Modification records:
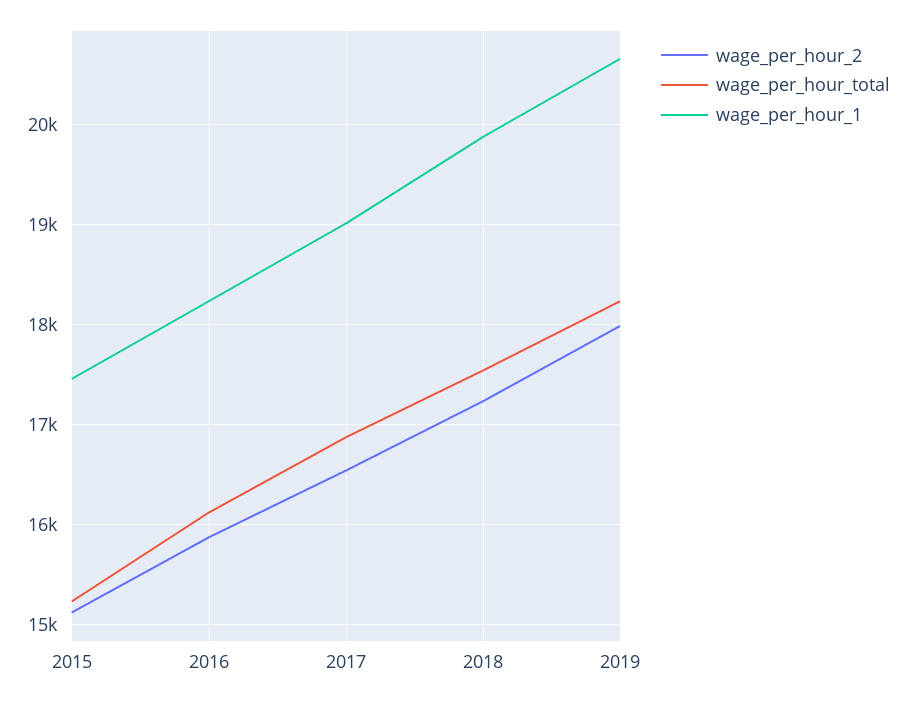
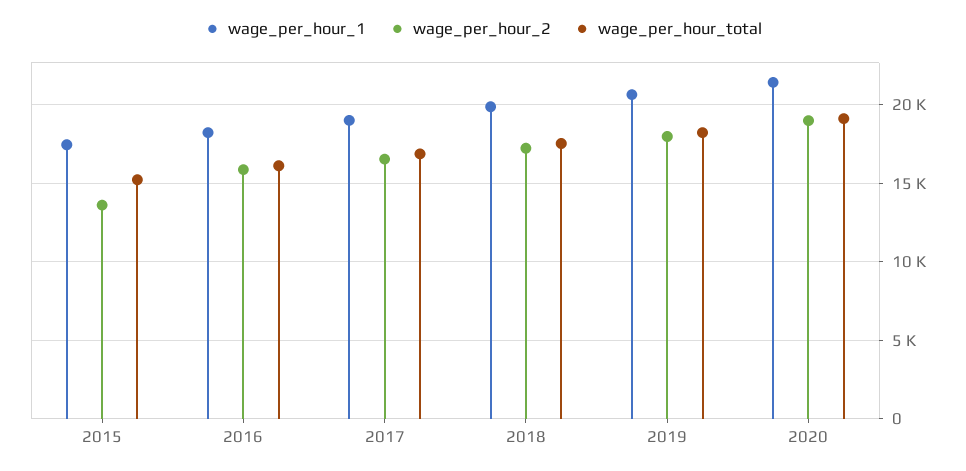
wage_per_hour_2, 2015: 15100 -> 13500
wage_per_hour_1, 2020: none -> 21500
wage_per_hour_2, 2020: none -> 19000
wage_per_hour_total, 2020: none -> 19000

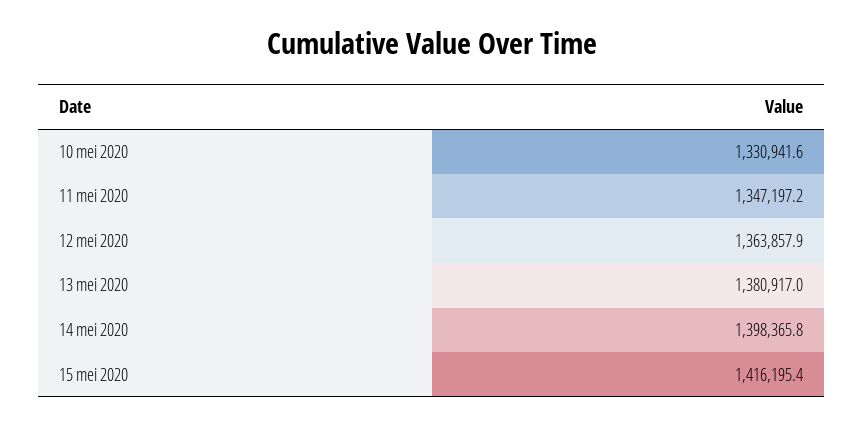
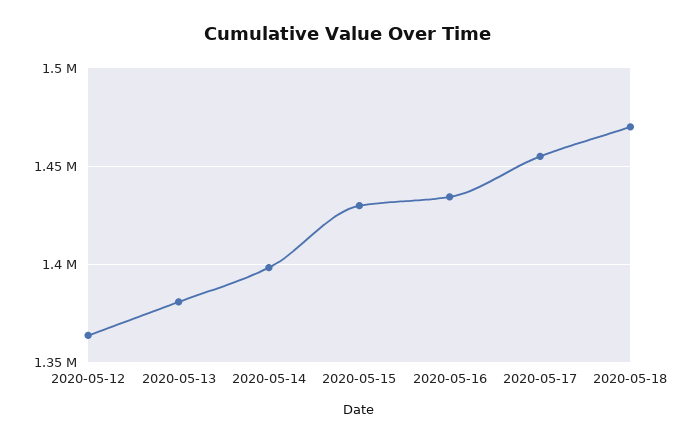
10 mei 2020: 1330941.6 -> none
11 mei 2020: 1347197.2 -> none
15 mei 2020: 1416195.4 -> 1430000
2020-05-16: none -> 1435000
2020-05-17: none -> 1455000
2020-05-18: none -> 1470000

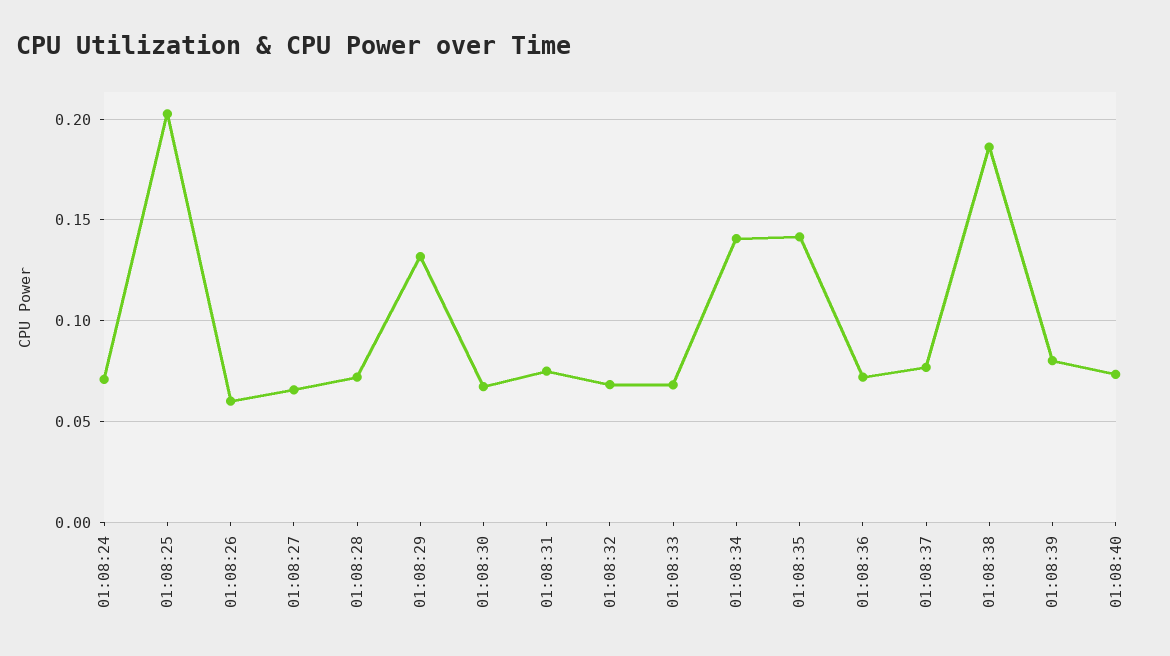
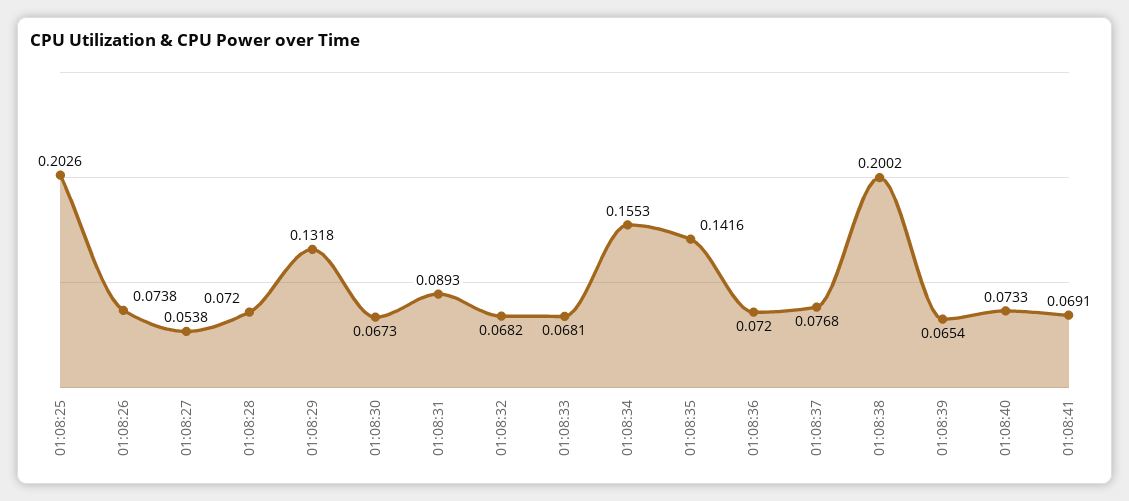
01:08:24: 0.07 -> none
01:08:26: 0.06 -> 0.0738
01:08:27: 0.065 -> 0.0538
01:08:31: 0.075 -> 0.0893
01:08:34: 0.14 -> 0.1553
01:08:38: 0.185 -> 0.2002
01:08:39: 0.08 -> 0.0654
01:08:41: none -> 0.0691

TRY IT: Word for word, restate the records shown above, minus the pictures.

TASK ANSWER:
wage_per_hour_2, 2015: 15100 -> 13500
wage_per_hour_1, 2020: none -> 21500
wage_per_hour_2, 2020: none -> 19000
wage_per_hour_total, 2020: none -> 19000

10 mei 2020: 1330941.6 -> none
11 mei 2020: 1347197.2 -> none
15 mei 2020: 1416195.4 -> 1430000
2020-05-16: none -> 1435000
2020-05-17: none -> 1455000
2020-05-18: none -> 1470000

01:08:24: 0.07 -> none
01:08:26: 0.06 -> 0.0738
01:08:27: 0.065 -> 0.0538
01:08:31: 0.075 -> 0.0893
01:08:34: 0.14 -> 0.1553
01:08:38: 0.185 -> 0.2002
01:08:39: 0.08 -> 0.0654
01:08:41: none -> 0.0691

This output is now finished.